- [Problem to work on] From the line containing "Little Rock (a_score), 16:30: none -> 6" down to the line containing "Score Diff, 16:30: none -> 2" in the records below, reproduce every line exactly, ends included, and omit all others.

- [Supplied information]

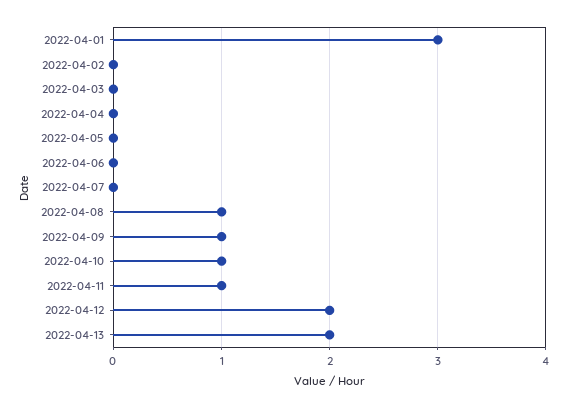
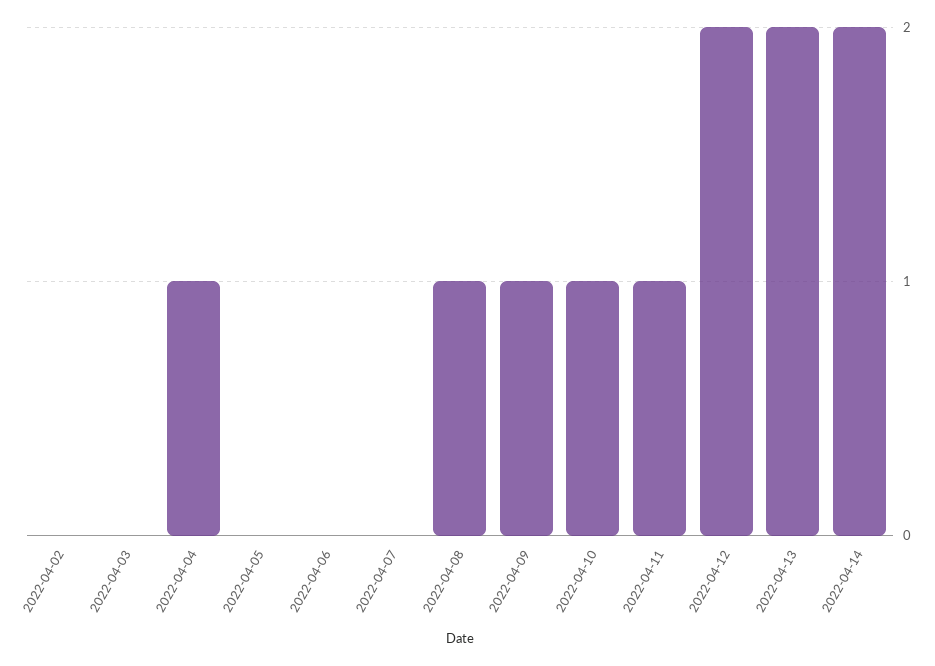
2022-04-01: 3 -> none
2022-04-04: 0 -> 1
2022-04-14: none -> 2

---

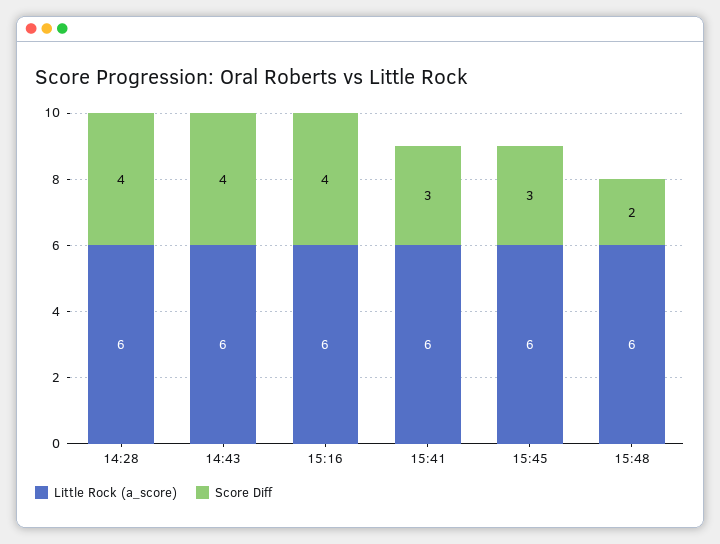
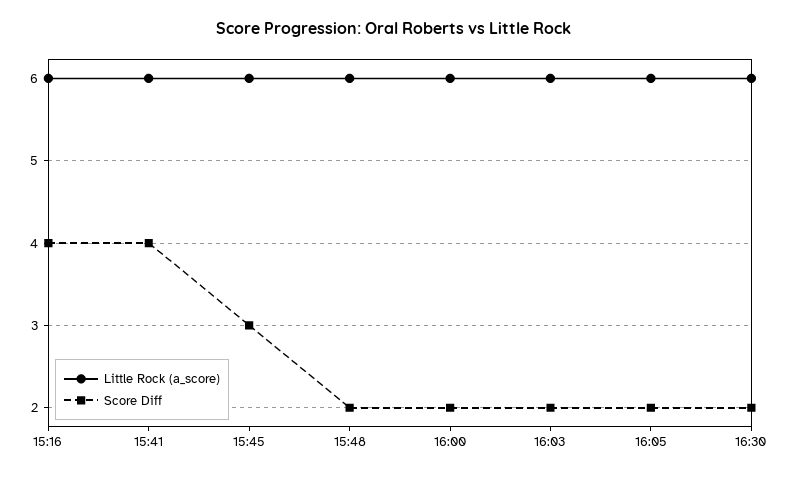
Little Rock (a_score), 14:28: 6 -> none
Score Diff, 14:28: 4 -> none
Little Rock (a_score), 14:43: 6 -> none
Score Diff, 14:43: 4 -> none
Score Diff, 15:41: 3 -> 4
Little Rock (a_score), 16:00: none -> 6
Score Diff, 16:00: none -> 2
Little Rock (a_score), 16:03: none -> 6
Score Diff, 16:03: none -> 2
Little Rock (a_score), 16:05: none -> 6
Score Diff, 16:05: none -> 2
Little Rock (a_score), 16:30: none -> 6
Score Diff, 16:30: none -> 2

- [Result]
Little Rock (a_score), 16:30: none -> 6
Score Diff, 16:30: none -> 2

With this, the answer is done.